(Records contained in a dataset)
=====

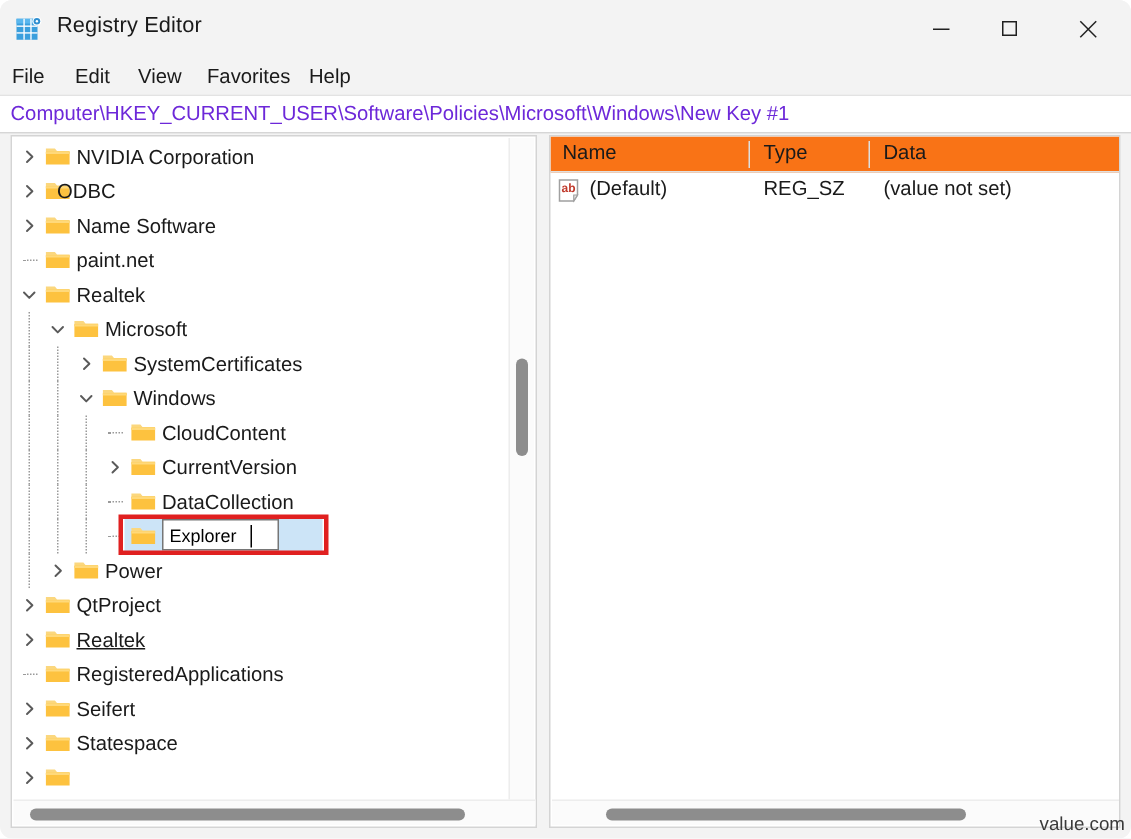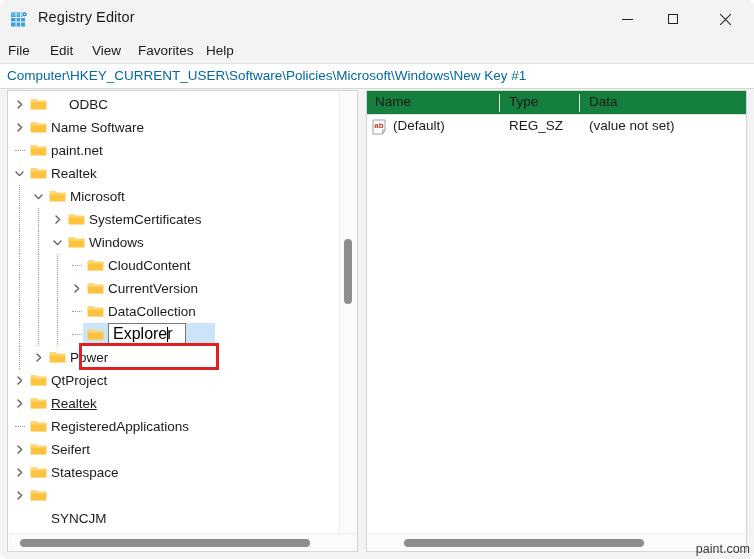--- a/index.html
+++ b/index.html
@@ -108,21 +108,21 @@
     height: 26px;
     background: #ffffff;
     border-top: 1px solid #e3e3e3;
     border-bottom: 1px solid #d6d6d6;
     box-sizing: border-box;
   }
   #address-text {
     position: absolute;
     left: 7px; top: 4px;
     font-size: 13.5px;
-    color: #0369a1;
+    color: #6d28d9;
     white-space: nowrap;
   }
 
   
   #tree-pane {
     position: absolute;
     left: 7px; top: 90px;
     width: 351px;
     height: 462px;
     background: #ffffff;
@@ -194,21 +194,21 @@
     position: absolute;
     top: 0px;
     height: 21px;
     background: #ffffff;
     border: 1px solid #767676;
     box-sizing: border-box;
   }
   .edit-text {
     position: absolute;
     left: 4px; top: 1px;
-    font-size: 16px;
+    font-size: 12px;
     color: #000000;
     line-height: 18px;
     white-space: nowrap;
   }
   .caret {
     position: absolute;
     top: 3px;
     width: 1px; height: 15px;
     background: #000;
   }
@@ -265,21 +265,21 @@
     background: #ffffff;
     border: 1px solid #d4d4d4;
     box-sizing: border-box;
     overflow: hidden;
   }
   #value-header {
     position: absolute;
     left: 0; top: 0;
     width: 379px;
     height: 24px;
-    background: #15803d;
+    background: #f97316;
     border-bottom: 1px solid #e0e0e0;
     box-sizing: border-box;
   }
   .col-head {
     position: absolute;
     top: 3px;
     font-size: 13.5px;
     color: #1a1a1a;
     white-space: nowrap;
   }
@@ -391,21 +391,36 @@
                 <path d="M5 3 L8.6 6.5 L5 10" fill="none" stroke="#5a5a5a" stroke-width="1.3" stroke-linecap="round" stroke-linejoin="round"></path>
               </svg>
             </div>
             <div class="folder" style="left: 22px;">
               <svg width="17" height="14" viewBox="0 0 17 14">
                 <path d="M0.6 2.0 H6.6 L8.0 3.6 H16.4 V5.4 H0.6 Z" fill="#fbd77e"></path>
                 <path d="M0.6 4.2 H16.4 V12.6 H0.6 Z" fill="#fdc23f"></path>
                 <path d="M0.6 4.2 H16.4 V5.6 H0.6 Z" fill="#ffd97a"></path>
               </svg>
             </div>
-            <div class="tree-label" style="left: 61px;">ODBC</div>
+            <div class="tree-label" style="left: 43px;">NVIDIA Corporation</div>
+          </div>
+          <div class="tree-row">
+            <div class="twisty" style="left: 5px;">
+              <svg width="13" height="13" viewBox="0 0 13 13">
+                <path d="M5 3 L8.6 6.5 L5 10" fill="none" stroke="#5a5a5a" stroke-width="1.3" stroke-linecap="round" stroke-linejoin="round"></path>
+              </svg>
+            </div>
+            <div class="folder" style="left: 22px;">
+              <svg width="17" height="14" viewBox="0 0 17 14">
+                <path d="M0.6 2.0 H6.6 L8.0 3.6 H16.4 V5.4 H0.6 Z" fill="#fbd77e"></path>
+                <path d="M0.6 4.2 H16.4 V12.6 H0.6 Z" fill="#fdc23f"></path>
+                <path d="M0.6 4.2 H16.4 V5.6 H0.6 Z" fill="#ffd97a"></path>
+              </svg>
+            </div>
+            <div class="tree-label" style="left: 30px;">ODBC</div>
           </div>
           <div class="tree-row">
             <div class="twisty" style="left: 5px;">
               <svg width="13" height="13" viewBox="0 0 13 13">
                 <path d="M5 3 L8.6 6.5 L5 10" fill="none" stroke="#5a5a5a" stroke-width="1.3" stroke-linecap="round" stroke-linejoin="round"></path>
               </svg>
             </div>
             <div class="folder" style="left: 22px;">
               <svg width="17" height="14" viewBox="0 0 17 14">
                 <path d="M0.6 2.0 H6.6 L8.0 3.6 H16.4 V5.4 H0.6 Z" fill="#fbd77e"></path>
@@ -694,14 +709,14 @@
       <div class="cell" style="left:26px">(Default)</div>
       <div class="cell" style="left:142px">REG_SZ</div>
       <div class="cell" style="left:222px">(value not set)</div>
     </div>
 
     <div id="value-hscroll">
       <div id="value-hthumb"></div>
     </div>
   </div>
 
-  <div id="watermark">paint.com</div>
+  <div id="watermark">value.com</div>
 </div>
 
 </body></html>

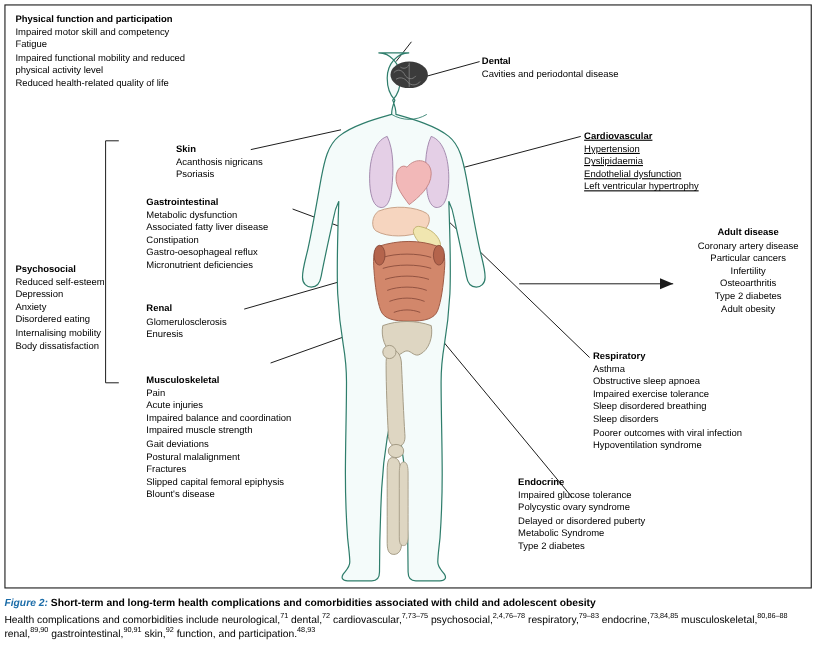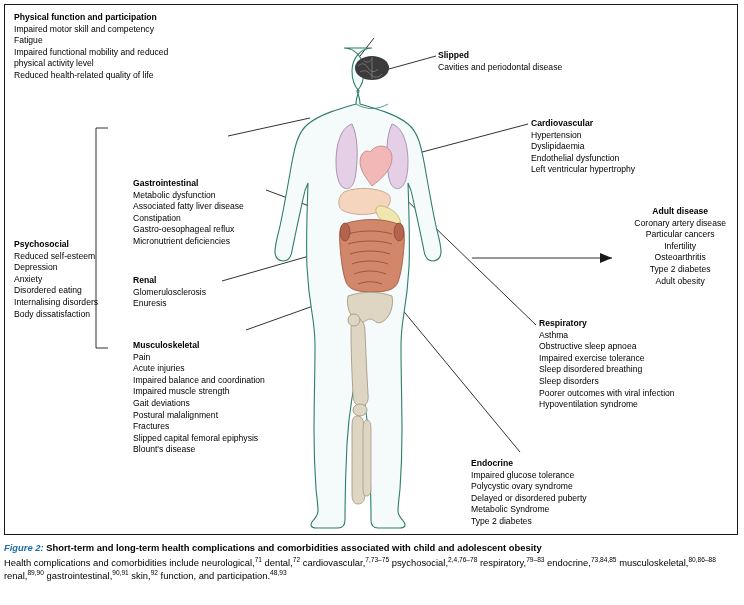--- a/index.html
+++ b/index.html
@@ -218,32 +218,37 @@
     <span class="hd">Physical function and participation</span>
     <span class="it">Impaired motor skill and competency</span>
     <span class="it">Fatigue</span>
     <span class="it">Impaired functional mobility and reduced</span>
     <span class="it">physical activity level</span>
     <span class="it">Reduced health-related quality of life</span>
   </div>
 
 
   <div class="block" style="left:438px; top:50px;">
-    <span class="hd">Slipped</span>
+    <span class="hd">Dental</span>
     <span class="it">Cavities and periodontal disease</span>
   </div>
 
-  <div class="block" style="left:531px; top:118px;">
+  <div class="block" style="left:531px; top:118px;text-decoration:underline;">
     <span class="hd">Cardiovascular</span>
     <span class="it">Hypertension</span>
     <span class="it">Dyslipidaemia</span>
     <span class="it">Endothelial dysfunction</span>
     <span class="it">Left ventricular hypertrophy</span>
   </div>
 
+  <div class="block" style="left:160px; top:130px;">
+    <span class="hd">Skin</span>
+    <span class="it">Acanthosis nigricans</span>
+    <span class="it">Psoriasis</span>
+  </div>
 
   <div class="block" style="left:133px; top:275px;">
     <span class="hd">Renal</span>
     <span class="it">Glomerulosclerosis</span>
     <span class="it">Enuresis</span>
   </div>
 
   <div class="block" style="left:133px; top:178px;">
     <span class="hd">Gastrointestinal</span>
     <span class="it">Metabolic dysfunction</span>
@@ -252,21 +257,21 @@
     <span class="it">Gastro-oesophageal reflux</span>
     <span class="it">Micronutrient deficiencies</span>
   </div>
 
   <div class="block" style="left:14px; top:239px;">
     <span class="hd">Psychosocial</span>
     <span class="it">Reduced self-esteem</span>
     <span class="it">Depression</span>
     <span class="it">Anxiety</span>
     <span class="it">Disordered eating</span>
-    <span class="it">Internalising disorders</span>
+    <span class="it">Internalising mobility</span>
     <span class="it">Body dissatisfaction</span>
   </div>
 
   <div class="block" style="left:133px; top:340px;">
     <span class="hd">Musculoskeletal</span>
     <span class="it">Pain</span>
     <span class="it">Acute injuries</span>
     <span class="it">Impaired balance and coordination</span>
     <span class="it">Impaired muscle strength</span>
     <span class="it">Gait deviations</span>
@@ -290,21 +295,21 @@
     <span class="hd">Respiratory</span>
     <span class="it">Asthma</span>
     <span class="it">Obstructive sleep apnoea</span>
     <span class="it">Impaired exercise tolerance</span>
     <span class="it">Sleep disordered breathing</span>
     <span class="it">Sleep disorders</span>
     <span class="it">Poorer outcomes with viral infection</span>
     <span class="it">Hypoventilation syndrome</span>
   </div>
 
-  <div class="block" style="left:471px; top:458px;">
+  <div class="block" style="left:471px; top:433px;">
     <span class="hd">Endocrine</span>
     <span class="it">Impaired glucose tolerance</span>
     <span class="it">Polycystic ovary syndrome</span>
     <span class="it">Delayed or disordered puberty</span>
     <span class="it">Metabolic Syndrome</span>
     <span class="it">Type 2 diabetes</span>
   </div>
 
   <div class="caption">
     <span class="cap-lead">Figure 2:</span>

=====

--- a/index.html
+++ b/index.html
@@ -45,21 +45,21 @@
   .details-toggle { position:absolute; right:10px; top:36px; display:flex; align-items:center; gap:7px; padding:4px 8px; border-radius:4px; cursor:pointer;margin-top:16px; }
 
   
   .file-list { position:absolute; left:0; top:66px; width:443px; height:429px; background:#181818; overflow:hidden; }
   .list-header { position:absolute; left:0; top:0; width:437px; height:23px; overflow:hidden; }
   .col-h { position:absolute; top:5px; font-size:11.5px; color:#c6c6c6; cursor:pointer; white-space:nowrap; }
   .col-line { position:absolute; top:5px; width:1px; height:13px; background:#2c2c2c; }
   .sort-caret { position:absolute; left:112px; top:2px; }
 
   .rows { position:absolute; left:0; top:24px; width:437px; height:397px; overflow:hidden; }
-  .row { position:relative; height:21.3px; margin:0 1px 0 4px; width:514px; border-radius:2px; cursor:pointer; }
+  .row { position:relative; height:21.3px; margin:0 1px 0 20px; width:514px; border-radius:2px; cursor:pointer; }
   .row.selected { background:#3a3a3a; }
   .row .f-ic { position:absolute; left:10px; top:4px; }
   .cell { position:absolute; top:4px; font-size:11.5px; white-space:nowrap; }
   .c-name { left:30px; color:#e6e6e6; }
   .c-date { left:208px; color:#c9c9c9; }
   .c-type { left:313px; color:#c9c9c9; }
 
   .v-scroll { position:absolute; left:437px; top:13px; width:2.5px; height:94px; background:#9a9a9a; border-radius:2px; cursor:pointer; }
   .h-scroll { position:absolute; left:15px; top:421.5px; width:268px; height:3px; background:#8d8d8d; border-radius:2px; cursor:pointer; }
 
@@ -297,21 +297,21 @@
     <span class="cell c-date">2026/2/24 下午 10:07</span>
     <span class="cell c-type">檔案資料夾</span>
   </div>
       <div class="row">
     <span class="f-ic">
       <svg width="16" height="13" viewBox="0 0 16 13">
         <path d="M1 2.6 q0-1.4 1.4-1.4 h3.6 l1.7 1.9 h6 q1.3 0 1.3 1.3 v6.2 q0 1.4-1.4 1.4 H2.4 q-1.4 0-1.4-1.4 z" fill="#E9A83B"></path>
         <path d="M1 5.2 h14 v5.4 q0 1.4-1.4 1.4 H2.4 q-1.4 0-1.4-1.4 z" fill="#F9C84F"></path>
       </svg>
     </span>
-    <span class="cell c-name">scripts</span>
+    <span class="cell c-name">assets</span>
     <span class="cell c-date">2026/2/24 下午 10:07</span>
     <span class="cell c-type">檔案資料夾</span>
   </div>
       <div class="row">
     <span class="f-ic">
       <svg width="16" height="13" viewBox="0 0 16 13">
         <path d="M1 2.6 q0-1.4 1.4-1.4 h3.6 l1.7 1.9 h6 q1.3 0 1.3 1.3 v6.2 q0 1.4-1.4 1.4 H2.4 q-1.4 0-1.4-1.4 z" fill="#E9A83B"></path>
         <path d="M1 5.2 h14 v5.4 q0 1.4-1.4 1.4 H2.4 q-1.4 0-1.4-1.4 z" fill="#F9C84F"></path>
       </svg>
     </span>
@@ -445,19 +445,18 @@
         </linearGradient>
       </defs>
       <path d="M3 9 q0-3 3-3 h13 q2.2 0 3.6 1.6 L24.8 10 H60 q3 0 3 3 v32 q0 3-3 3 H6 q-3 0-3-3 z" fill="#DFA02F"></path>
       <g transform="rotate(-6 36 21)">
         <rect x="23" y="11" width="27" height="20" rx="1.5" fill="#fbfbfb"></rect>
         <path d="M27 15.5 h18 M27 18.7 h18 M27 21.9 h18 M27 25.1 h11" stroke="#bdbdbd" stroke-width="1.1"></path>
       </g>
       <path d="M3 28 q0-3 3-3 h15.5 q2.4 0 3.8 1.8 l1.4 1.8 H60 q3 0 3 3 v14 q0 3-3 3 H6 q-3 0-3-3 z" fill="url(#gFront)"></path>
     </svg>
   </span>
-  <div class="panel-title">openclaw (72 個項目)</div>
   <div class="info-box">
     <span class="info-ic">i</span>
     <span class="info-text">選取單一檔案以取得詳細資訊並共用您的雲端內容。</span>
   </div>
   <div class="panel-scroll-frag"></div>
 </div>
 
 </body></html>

=====

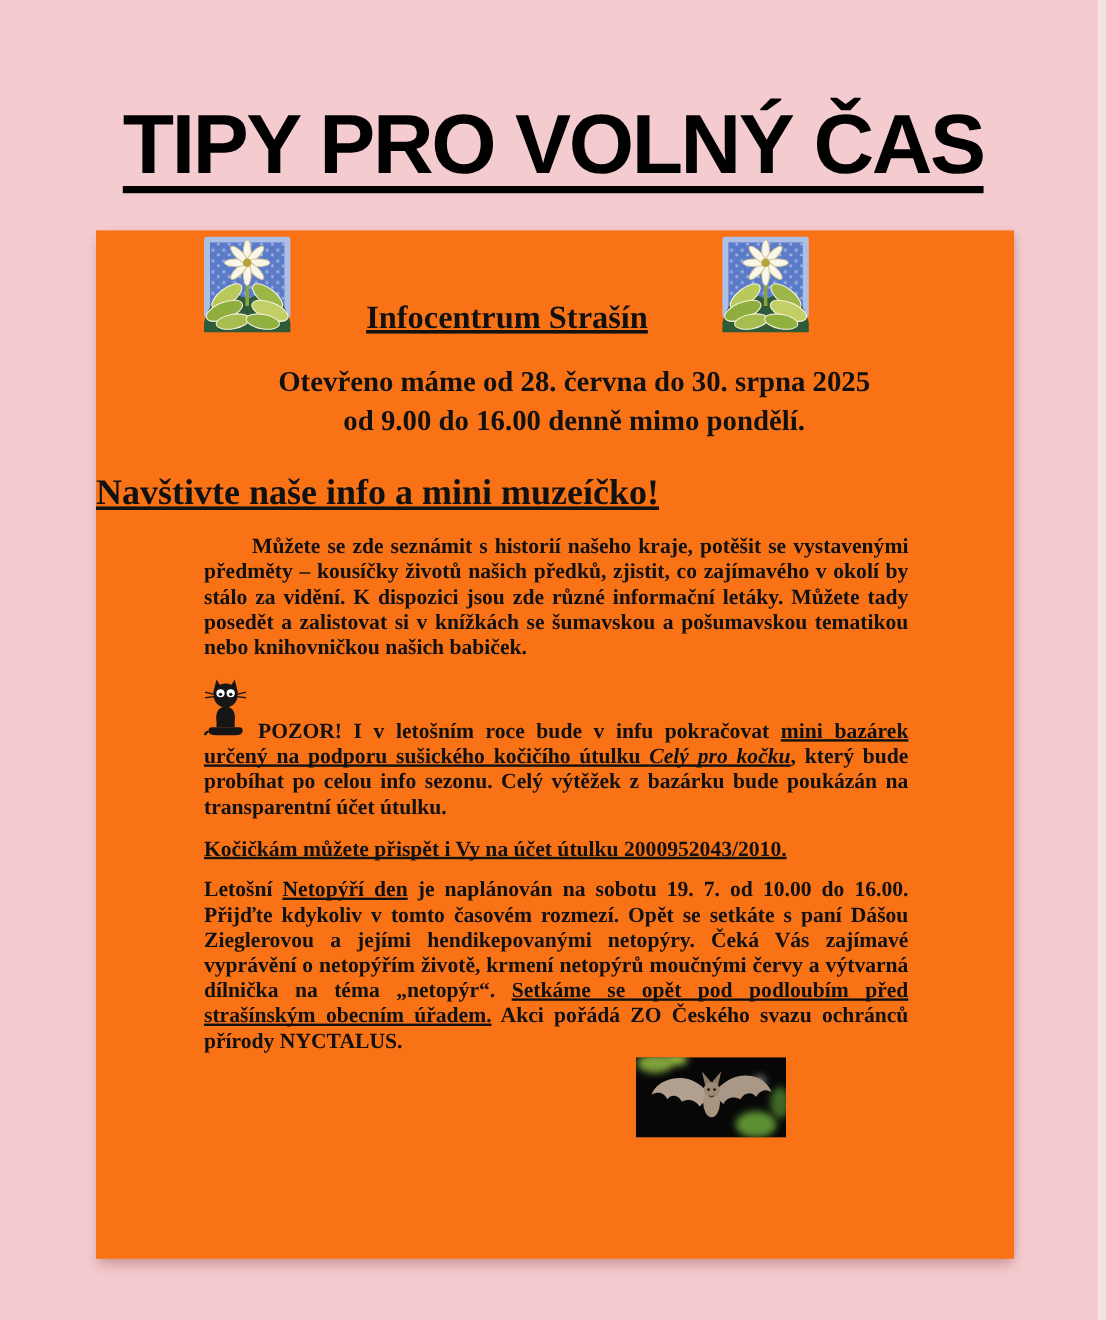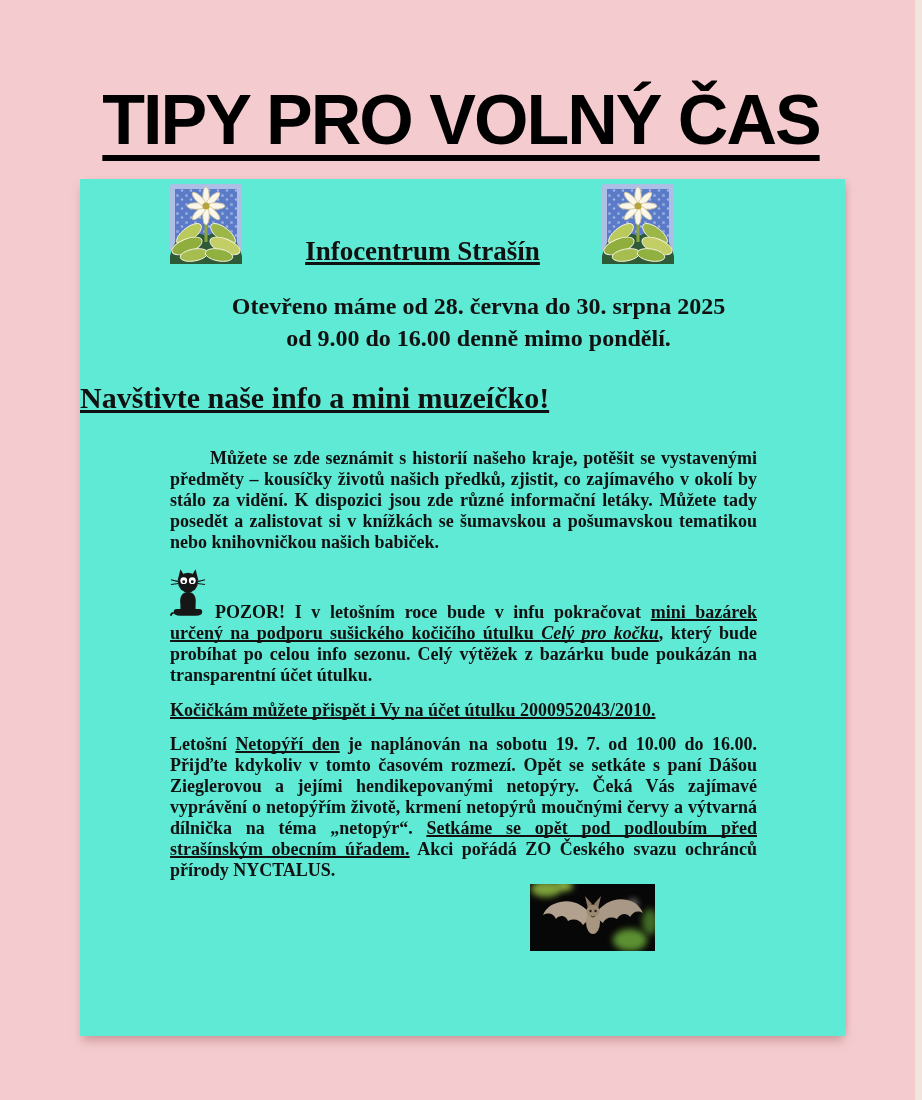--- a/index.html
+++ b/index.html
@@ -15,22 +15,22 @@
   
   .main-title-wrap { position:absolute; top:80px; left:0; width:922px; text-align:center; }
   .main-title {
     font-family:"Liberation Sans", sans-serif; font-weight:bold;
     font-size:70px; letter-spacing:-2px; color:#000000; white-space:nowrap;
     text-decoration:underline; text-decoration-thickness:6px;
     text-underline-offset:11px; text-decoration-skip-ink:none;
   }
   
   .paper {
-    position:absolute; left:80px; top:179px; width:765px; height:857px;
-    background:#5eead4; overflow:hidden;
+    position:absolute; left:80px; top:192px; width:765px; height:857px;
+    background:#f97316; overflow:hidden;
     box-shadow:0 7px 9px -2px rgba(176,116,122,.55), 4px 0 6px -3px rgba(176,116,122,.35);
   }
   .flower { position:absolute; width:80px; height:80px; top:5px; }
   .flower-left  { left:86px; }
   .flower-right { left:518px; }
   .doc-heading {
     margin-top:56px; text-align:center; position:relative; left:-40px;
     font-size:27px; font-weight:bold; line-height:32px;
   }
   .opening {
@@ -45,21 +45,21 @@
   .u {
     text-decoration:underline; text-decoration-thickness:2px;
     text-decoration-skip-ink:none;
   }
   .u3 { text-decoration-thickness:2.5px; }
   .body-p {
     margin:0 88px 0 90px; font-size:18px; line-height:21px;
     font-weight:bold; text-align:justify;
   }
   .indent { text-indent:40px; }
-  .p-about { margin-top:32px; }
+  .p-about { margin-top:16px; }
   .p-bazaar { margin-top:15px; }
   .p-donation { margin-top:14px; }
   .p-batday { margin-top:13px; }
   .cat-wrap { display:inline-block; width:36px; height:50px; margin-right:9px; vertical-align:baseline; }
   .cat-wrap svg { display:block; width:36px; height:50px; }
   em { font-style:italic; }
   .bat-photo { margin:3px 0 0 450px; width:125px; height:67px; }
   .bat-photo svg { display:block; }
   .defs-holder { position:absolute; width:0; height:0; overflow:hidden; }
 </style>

=====

Problem requirements: Whenever "tolerance" occurs in a line of the entries, copy that line.

Written solution:
     <span class="it">Impaired exercise tolerance</span>
     <span class="it">Impaired glucose tolerance</span>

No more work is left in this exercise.